## Recorded information
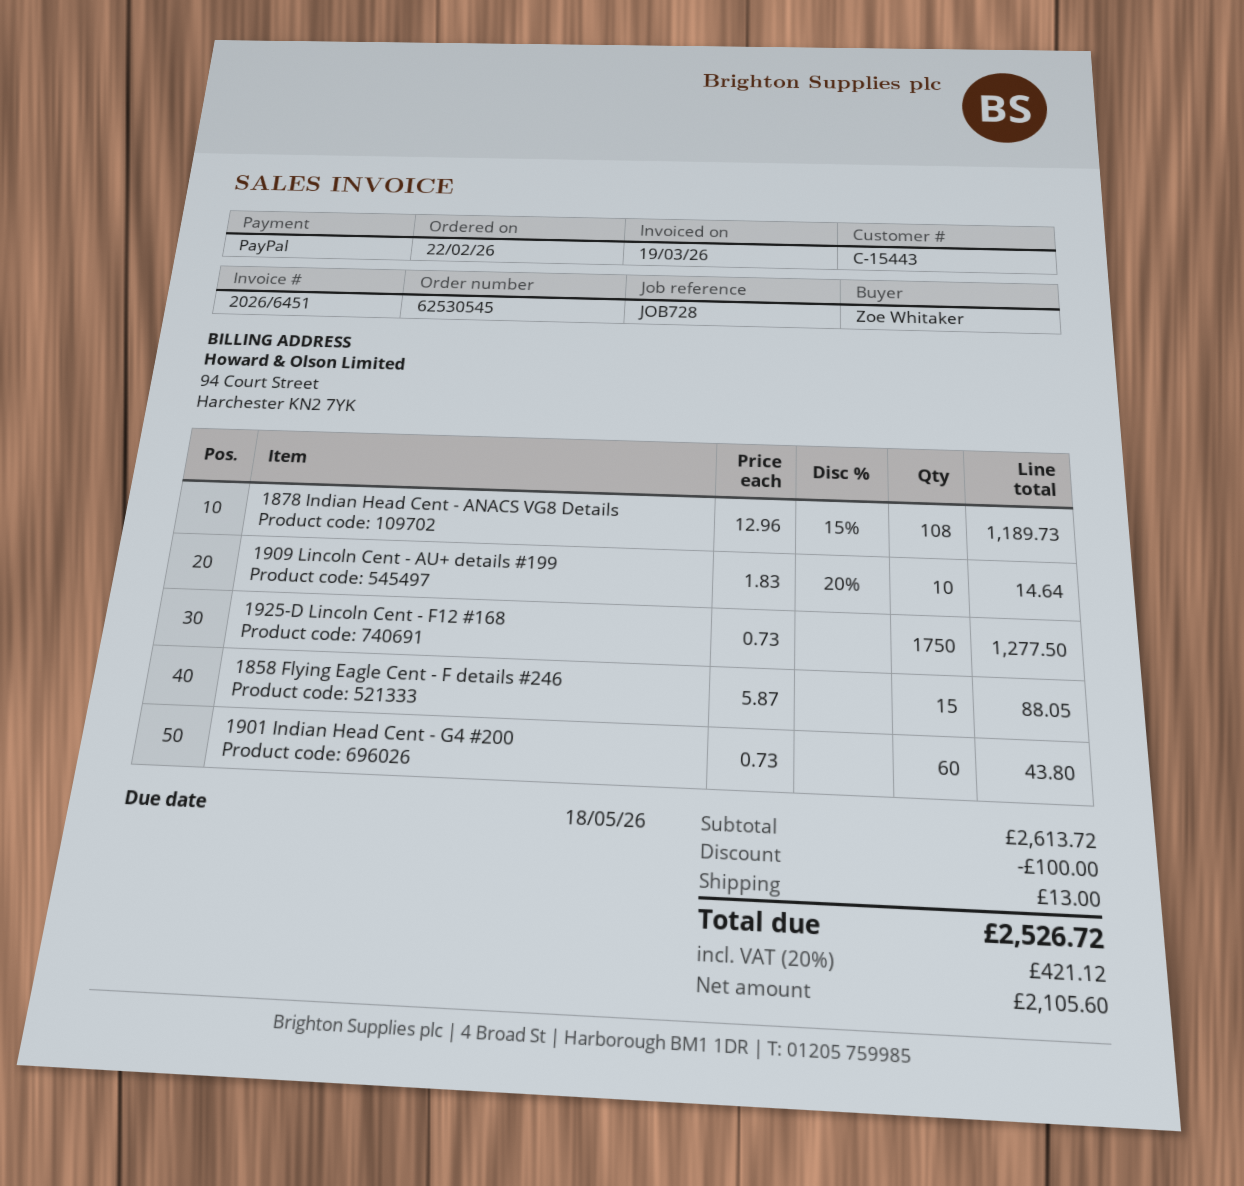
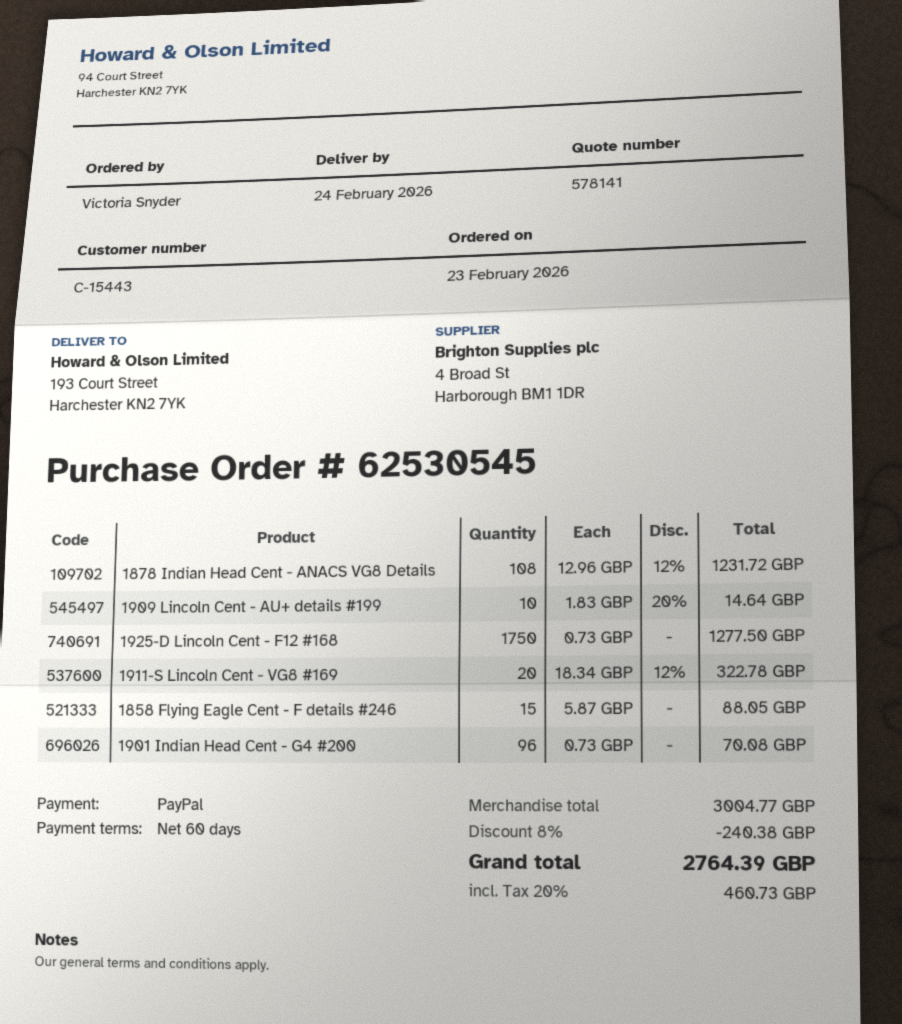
order date: 2026-02-22 -> 2026-02-23
ordered by: Zoe Whitaker -> Victoria Snyder
1878 Indian Head Cent - ANACS VG8 Details: 108 x 12.96 - 15% = 1189.73 -> 108 x 12.96 - 12% = 1231.72
1901 Indian Head Cent - G4 #200: 60 x 0.73 = 43.80 -> 96 x 0.73 = 70.08
1911-S Lincoln Cent - VG8 #169: none -> 20 x 18.34 - 12% = 322.78
subtotal: 2613.72 -> 3004.77
discount: 100.00 -> 240.38
shipping: 13.00 -> none
tax: 20% = 421.12 -> 20% = 460.73
total: 2526.72 -> 2764.39

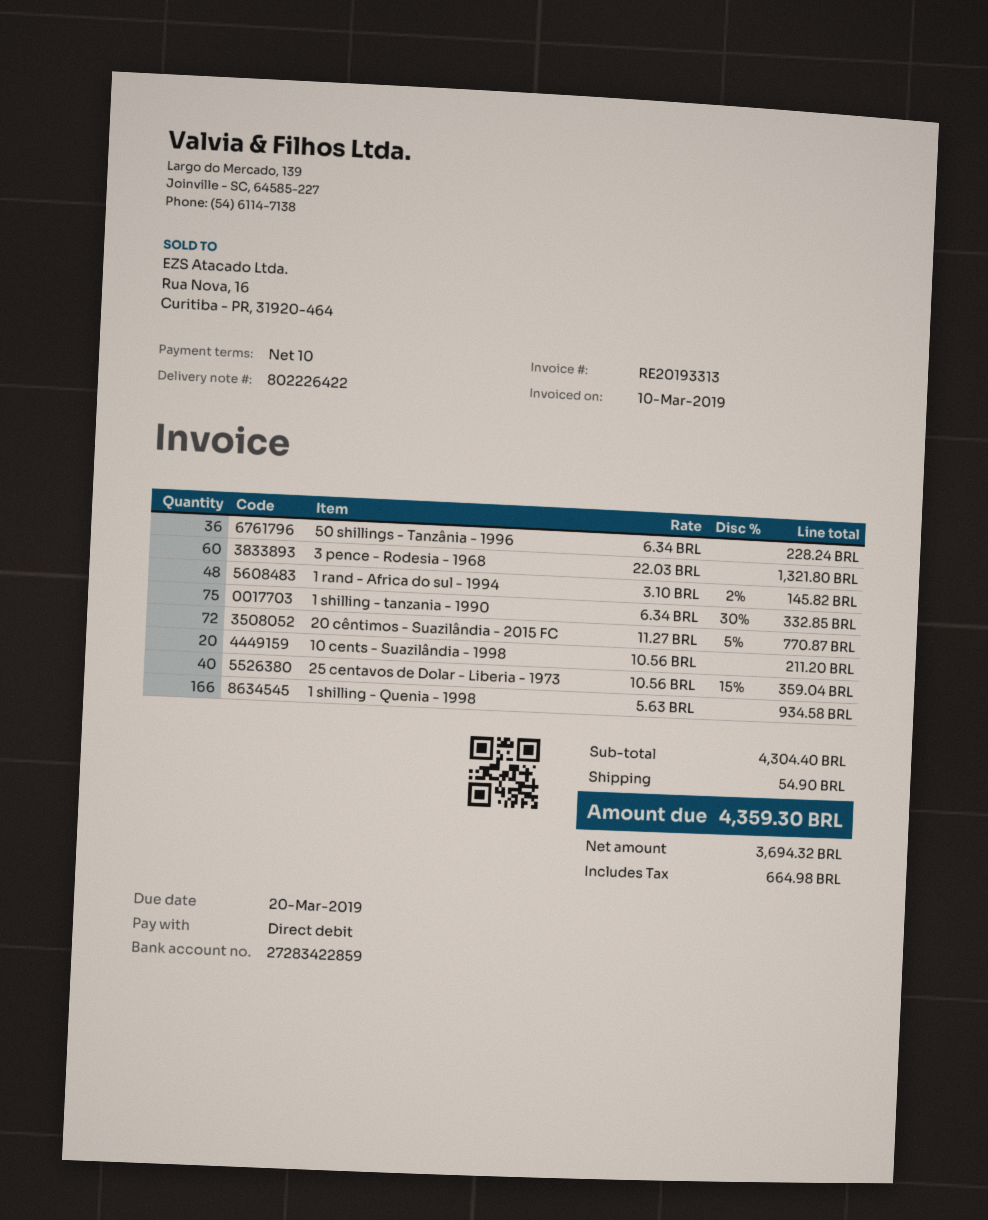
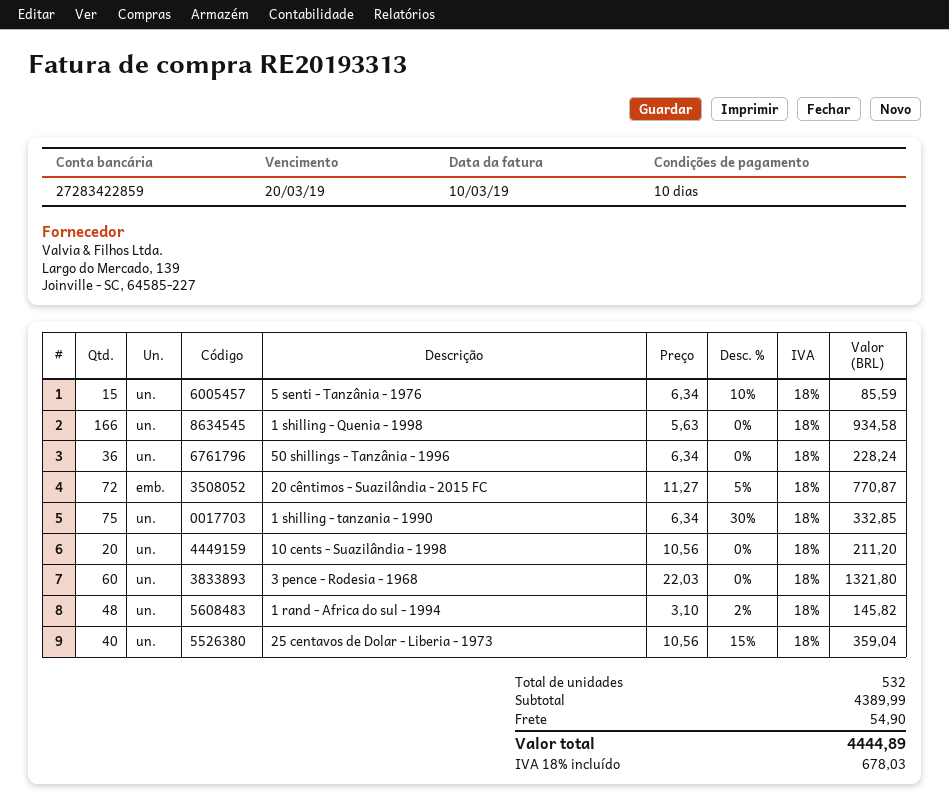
5 senti - Tanzânia - 1976: none -> 15 x 6.34 - 10% = 85.59
subtotal: 4304.40 -> 4389.99
tax: 664.98 -> 678.03
total: 4359.30 -> 4444.89

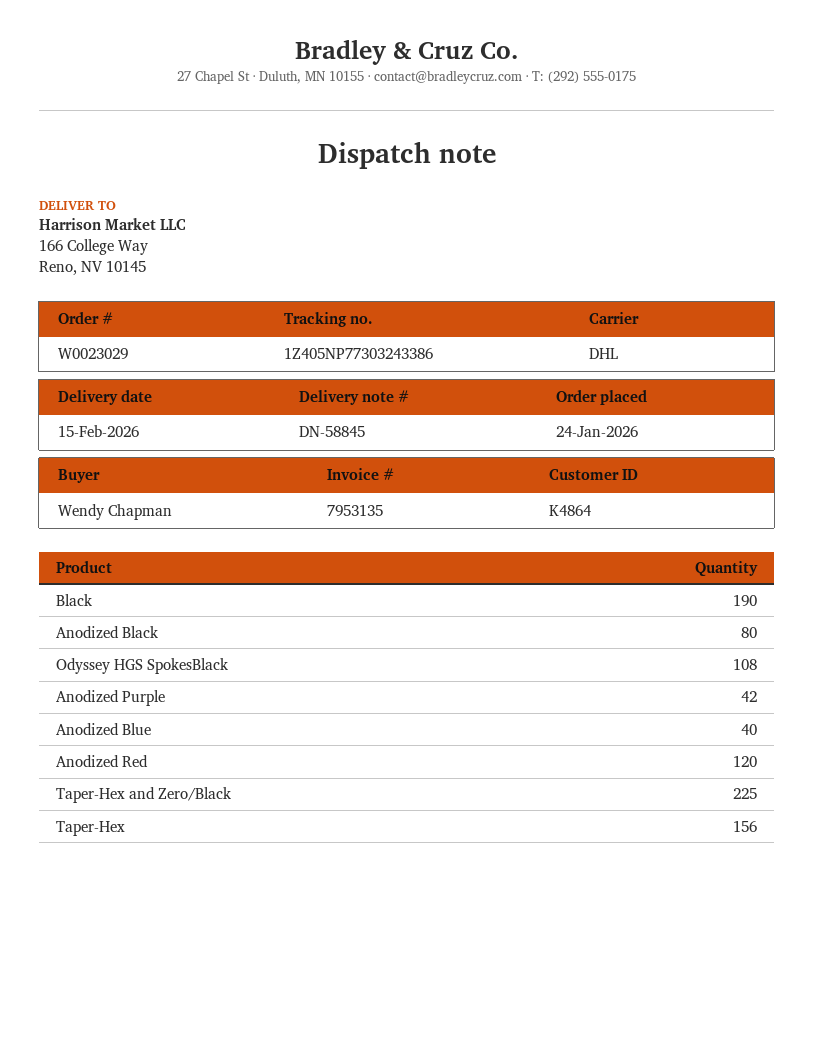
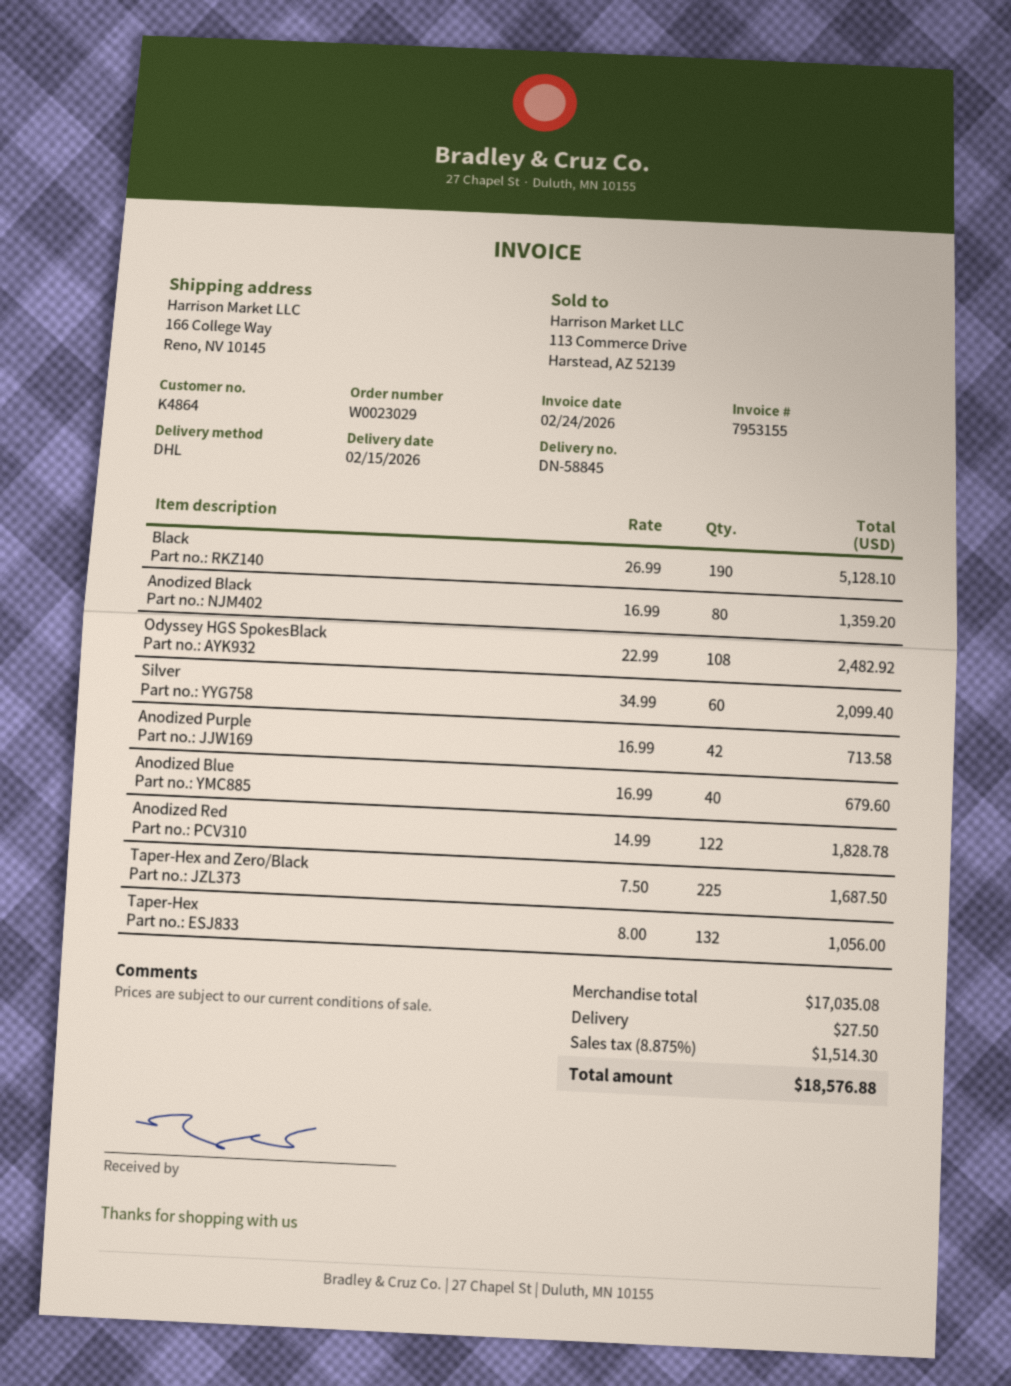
invoice number: 7953135 -> 7953155
Anodized Red: 120 -> 122
Taper‑Hex: 156 -> 132
Silver: none -> 60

## The problem
Everything between and including the line above containing "discount: 100.00 -> 240.38" and the line containing "total: 4359.30 -> 4444.89" should be reproduced exactly, with pictures excluded.

## Output for this exercise
discount: 100.00 -> 240.38
shipping: 13.00 -> none
tax: 20% = 421.12 -> 20% = 460.73
total: 2526.72 -> 2764.39

5 senti - Tanzânia - 1976: none -> 15 x 6.34 - 10% = 85.59
subtotal: 4304.40 -> 4389.99
tax: 664.98 -> 678.03
total: 4359.30 -> 4444.89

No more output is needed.